Gestern fand im Leibniz-Institut für Ostseeforschung Warnemünde (IOW) die 13. Verleihung des Briese-Preises für Meeresforschung statt. Die Auszeichnung ging an Luisa von Albedyll. Die Jury würdigt ihre herausragende Forschung, die zum Verständnis dynamischer Prozesse beiträgt, die die Dicke von polarem Meereis beeinflussen. Ihre Arbeit ist ein wichtiger Beitrag, um Zukunftsprojektionen von Klimawandelfolgen zu ermöglichen und somit Grundlage für wichtige politische, ökonomische und Umweltschutzentscheidungen. Der mit 5.000 Euro dotierte Preis wird von der Briese-Reederei gestiftet und vom IOW wissenschaftlich betreut.

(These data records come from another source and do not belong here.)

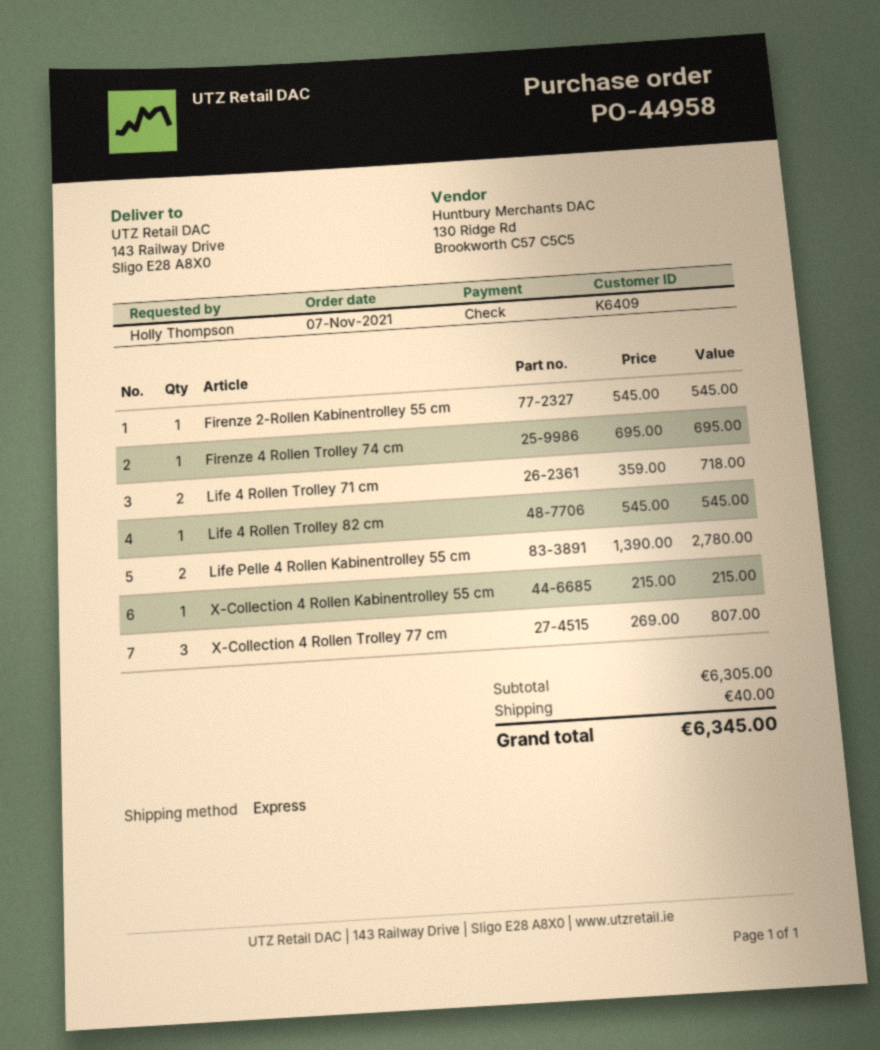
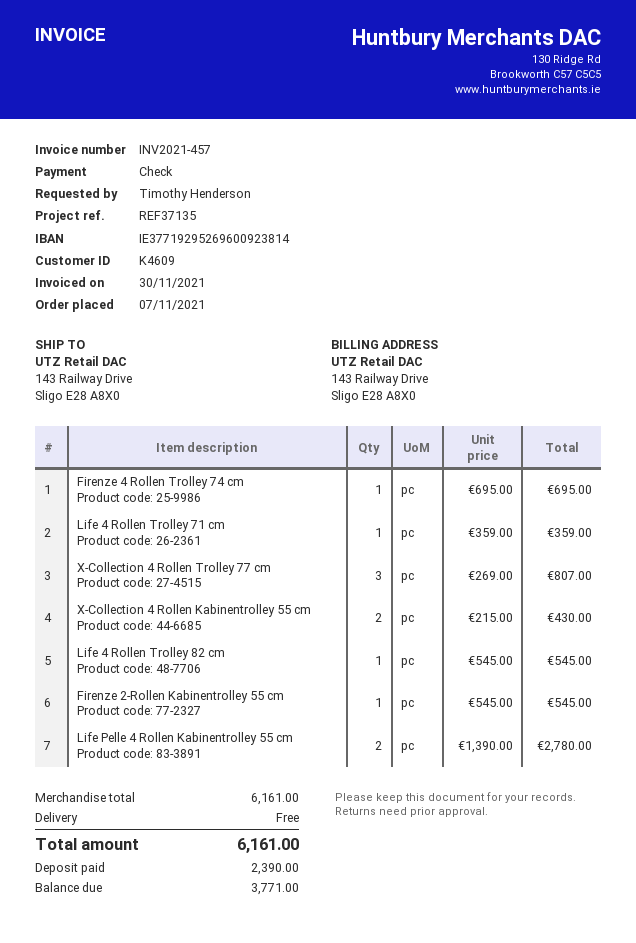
customer number: K6409 -> K4609
ordered by: Holly Thompson -> Timothy Henderson
Life 4 Rollen Trolley 71 cm: 2 x 359.00 = 718.00 -> 1 x 359.00 = 359.00
X-Collection 4 Rollen Kabinentrolley 55 cm: 1 x 215.00 = 215.00 -> 2 x 215.00 = 430.00
subtotal: 6305.00 -> 6161.00
shipping: 40.00 -> 0.00
total: 6345.00 -> 6161.00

„Die Weite und Stille von Eislandschaften und gleichzeitig ihre ungeheure Kraft und der starke Einfluss, mit denen sie die Umwelt formen und prägen – das hat mich schon vor Beginn meiner akademischen Laufbahn fasziniert. Endgültig verliebt in diese Welt habe ich mich aber bei meinem ersten Arktisaufenthalt auf Spitzbergen während des Bachelor-Studiums.“ So beschreibt Luisa von Albedyll, Wissenschaftlerin am Alfred-Wegener-Institut Helmholz-Zentrum für Polar- und Meeresforschung (AWI) und seit gestern Trägerin des Briese-Preises die Wurzeln ihres Forschungsfokus auf die Arktis. Es scheint nahezu eine logische Konsequenz, dass sie während ihrer Promotionszeit an der größten Polarexpedition aller Zeiten mit dem Forschungsschiff Polarstern teilnahm: die vom AWI geleitete MOSAiC*-Expedition (*kurz für Multidisciplinary drifting Observatory for the Study of Arctic Climate, „Multidisziplinäres Driftobservatorium zur Untersuchung des Arktisklimas“). Denn zu der großen Liebe für eisige Welten kommt für von Albedyll auch noch dies als ausschlaggebende Motivation hinzu: „Nirgendwo ist aktuell das Signal des Klimawandels deutlicher und besorgniserregender, als in der Arktis.“

Konkret hat sich Luisa von Albedyll im Rahmen der Expedition mit Prozessen befasst, die die Dicke des Meereises im Nordpolarmeer bestimmen. Dies ist zum einen das sogenannte thermodynamische Wachstum, bei dem das Meerwasser unter dem Eis gefriert und das Eis dadurch dicker wird. Ihr Fokus lag aber auf dynamischen Prozessen, die sich aus der Verformung vorhandenen Eises ergeben – das Auseinanderbrechen und Übereinanderschieben von Eisschollen, das in erster Linie durch den Einfluss des Windes erfolgt. Wenn sich im Meereis offenes Wasser auftut, bietet dies wiederum verbesserte Möglichkeiten, dass sich neues Meereis bildet. „Verformung des Eises – das Aufbrechen tiefer Rinnen und großer Wasserflächen, die anschließend wieder zufrieren, sowie das Auftürmen von Eisschollen zu meterhohen, spitzen Eisrücken – das sind Hotspots, in denen eine unglaubliche Dynamik in Bezug auf die Eisdicke herrscht, ein unglaublich spannendes kreatives Chaos“, so von Albedyll über ihren Forschungsgegenstand.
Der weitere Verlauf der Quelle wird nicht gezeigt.